ABOUT THIS EXERCISE
Where the records below show a line containing "ADAPTATEUR RADIAL MAGURA", start copying; end with the line containing "total: 4633.91 -> 4705.31", and copy it too.

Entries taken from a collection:
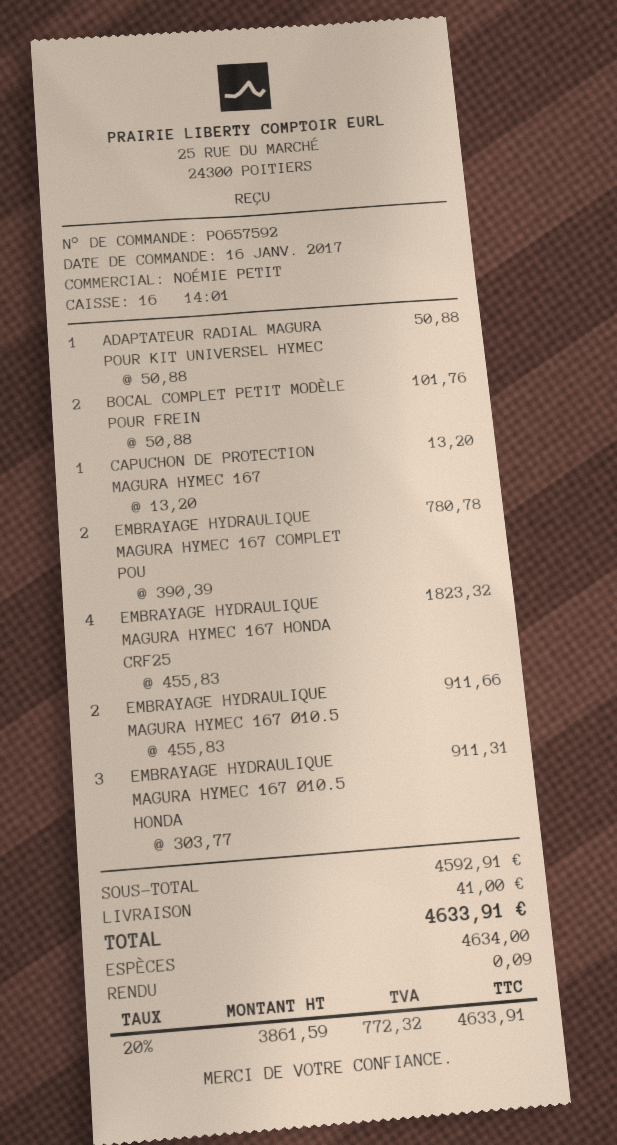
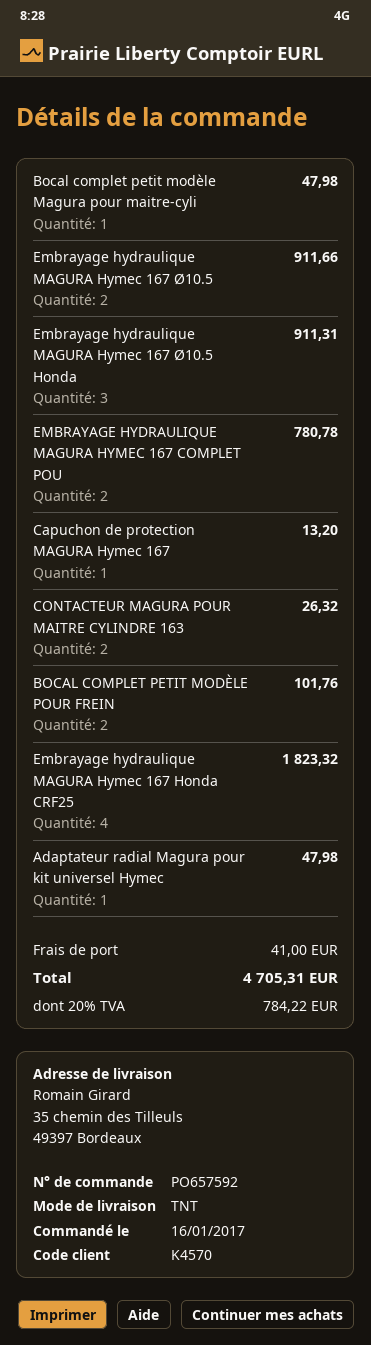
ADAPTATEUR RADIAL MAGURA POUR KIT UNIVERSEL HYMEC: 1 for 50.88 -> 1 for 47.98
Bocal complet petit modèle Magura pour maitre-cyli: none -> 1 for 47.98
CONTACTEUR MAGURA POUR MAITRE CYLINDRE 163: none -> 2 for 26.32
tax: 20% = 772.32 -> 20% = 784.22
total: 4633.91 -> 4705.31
---
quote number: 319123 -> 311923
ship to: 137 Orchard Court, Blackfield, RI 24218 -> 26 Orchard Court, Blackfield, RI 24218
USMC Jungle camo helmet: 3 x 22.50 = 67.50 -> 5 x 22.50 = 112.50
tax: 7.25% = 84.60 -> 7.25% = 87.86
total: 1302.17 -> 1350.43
...
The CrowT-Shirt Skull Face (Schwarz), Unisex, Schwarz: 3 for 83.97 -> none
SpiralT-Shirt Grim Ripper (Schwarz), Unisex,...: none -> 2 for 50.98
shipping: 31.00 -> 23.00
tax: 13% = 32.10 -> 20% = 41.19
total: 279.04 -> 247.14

WRITTEN REPLY
ADAPTATEUR RADIAL MAGURA POUR KIT UNIVERSEL HYMEC: 1 for 50.88 -> 1 for 47.98
Bocal complet petit modèle Magura pour maitre-cyli: none -> 1 for 47.98
CONTACTEUR MAGURA POUR MAITRE CYLINDRE 163: none -> 2 for 26.32
tax: 20% = 772.32 -> 20% = 784.22
total: 4633.91 -> 4705.31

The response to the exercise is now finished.